Vincent Denis, quant à lui, revient sur le modèle londonien. L’étude proposée par Élaine A. Reynolds met en avant l’étonnante contradiction qu’il y a à recourir à des procédés locaux pour gérer et organiser la police d’une ville immense comme Londres. Et relance le débat sur la police londonienne d’avant 1829 ainsi que sur la création de Scotland Yard. Elle étudie les oppositions politiques entre les partisans d’une police communautaire et ceux d’une police professionnelle. Le système policier londonien a en effet subi l’influence politique et sociale de l’époque dans laquelle il a été forgé. Le projet de loi de sir Charles Whitworth sur le guet nocturne des paroisses date de 1773 et doit non seulement éviter de tomber dans le centralisme français que rejettent les Anglais, mais également harmoniser les forces de maintien de l’ordre. Le projet devient une loi en 1774 et se révèle assez souple, avec une vision large de l’ordre public où les rues doivent être aussi ordonnées que les personnes qui les fréquentent. Ce dernier point essentiel met l’accent sur une autre facette liée à la cartographie et à la maîtrise de l’espace : l’urbanisation de la ville avec le développement de l’éclairage et le pavage des rues.

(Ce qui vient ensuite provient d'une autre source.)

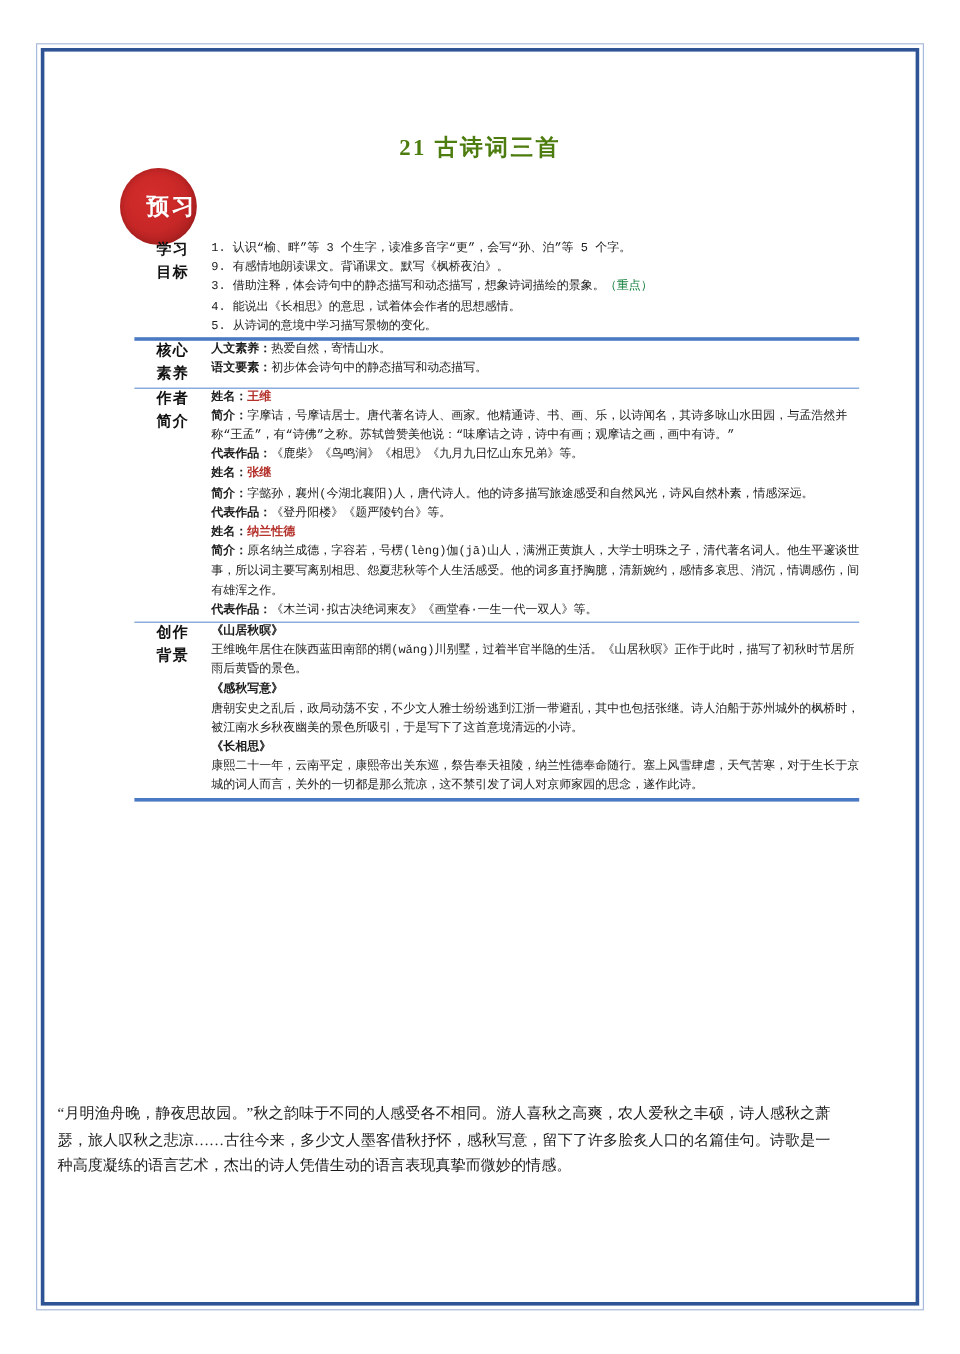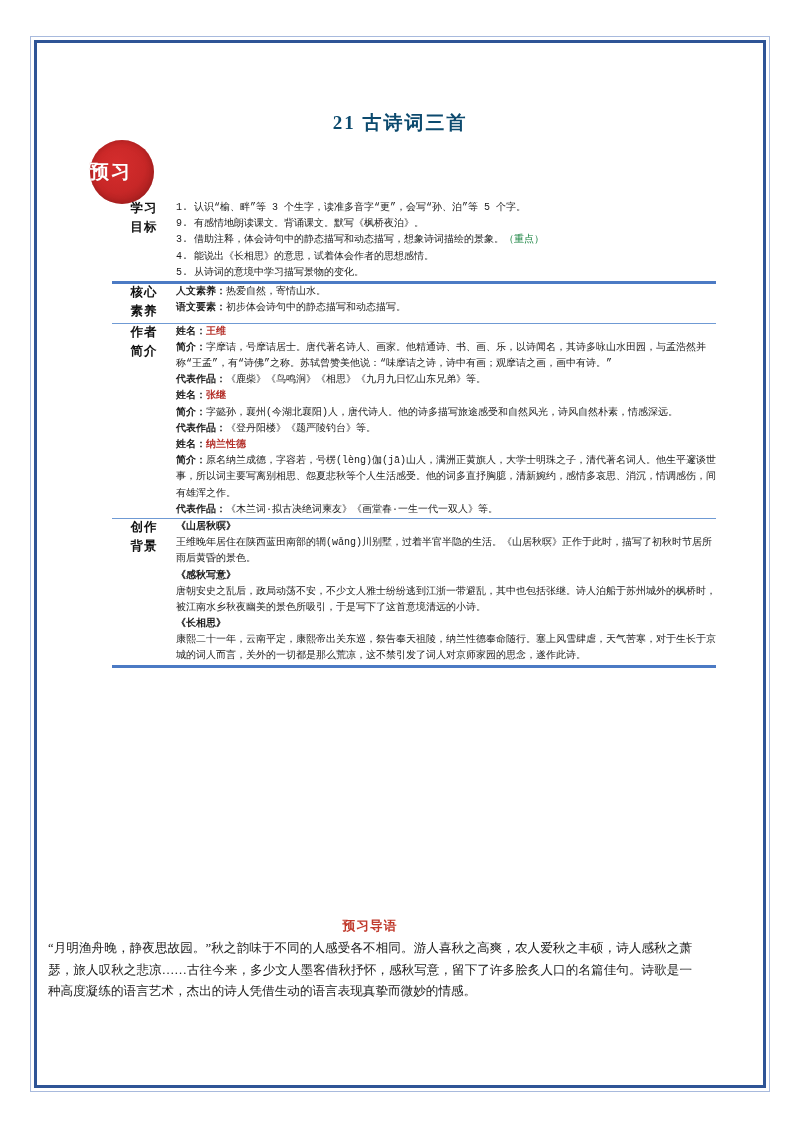"21 古诗词三首" .doc-title { color: #0c4a6e -> #4d7c0f }
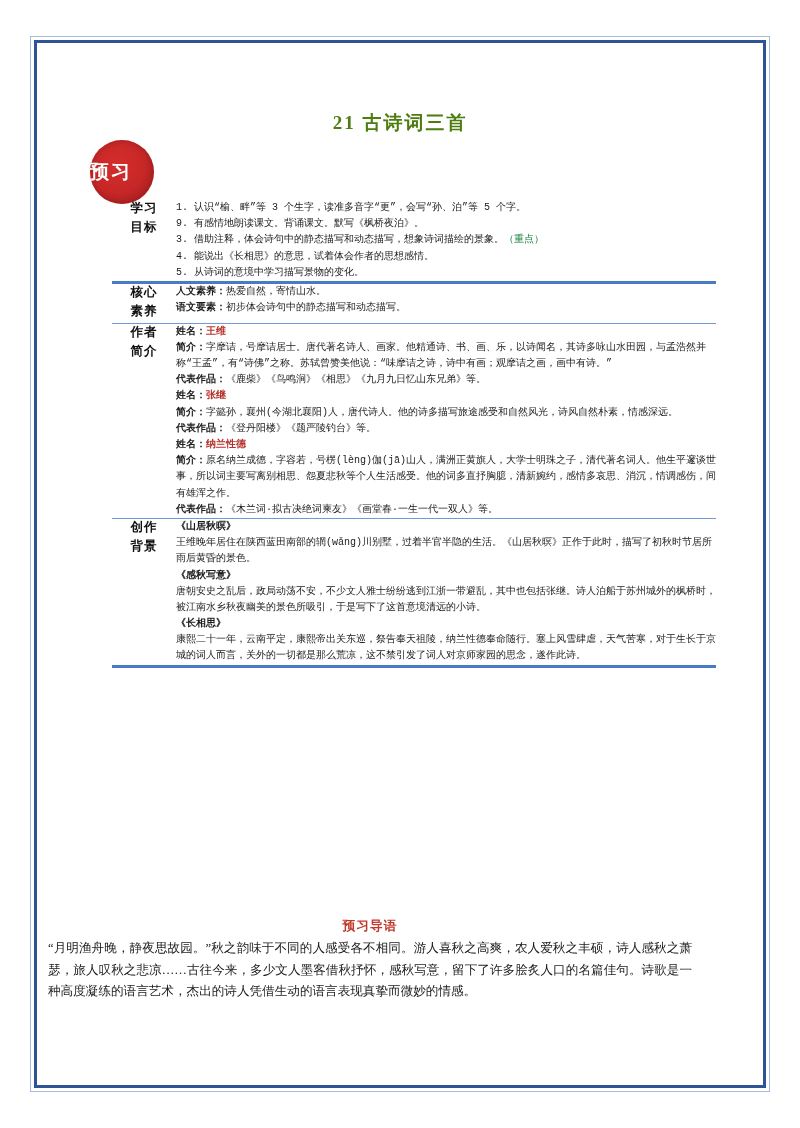"预习" .seal { justify-content: flex-start -> flex-end; left: 46px -> 56px }
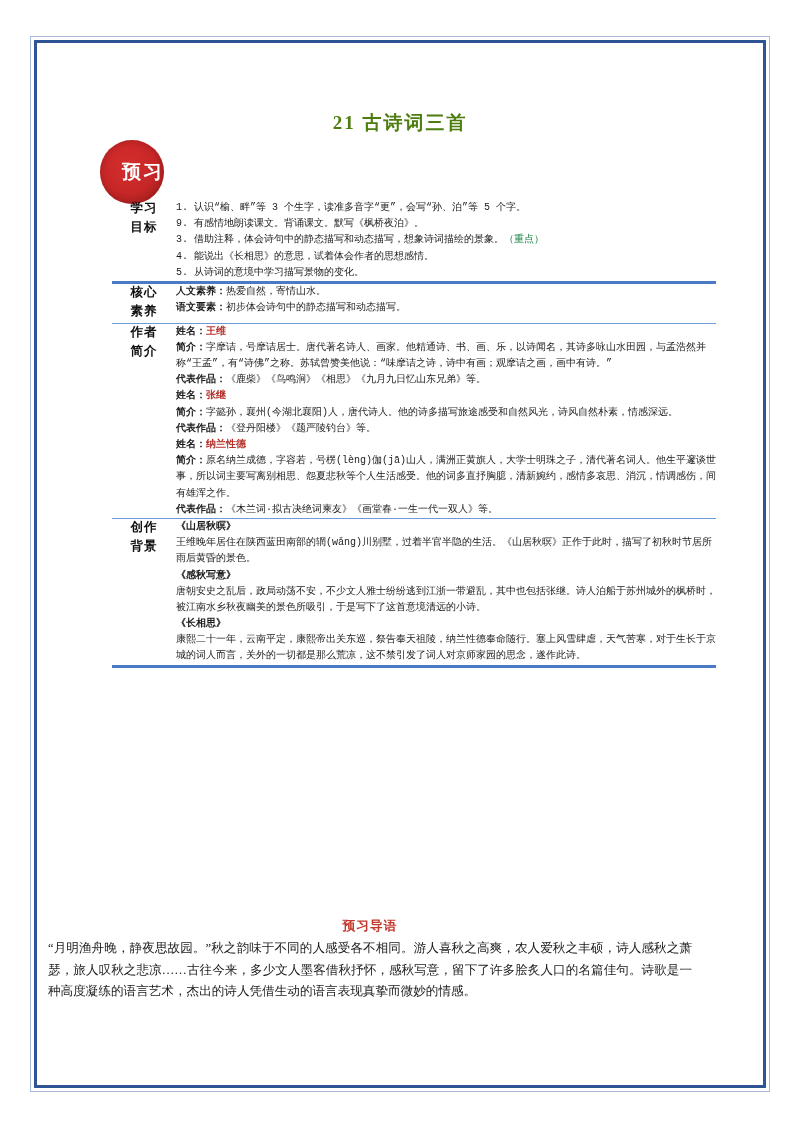"预习导语" div.guide-title { html: <div>预习导语</div> -> none }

Daniel Roche conclut le débat en revenant sur l’essence même de ces études, les « mémoires », qui sont la « culture de corps » de la police, comme une institution qui réfléchit sur elle-même. Celui du commissaire Lemaire, complété par Lenoir, apporte l’idée de la centralisation administrative, le découpage urbain et le service de surveillance. Cependant, la police est uniquement pensée comme au service du monarque. À la Révolution, se pose le problème de la conciliation des anciennes méthodes et du nouveau cadre juridique pour le maintien de l’ordre. Daniel Roche fait par ailleurs le constat que les réformes ne répondent pas à un modèle social uniforme malgré les circulations d’idées et de projets. Après 1750, le débat sur les rapports entre justice et police s’est généralisé en Europe. Il en est ressorti, au travers des diverses institutions et organisations mises en place, une identité policière « et mémoires de l’ordre ». La finalité réformatrice, où qu’elle soit réfléchie, éclaire les tensions entre les institutions locales et territoriales d’une part, locales et nationales d’autre part. Enfin, la maîtrise et la rationalisation de l’espace requièrent des méthodes pour lesquelles l’armée apporte son savoir-faire et devient indispensable. Cette approche de la spatialisation est également abordée dans la réforme de l’amman de Berg à Bruxelles. L’objectif recherché dans toutes les villes d’Europe au xviiie siècle est une police polyvalente, centralisée et indépendante, compétente et efficace, militarisée et bien payée.